§ **Work order**:
Go line by line through the data below, counting each one that has "Servo", and give the final count only.

§ **Data shown**:
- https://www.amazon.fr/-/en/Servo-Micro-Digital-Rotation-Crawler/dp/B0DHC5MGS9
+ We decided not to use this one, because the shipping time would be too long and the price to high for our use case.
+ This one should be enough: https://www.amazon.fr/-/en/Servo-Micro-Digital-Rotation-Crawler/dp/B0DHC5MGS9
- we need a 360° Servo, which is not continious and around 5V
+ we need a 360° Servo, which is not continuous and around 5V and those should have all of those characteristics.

==

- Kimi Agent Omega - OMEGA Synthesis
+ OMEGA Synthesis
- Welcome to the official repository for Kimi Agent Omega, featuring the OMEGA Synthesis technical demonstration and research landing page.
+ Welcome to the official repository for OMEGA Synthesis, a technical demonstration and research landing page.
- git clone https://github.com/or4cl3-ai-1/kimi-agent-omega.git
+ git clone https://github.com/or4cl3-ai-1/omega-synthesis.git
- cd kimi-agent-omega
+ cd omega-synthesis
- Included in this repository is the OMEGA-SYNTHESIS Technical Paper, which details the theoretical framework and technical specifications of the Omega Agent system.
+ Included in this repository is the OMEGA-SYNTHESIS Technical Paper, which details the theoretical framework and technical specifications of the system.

§ **Solved problem**:
4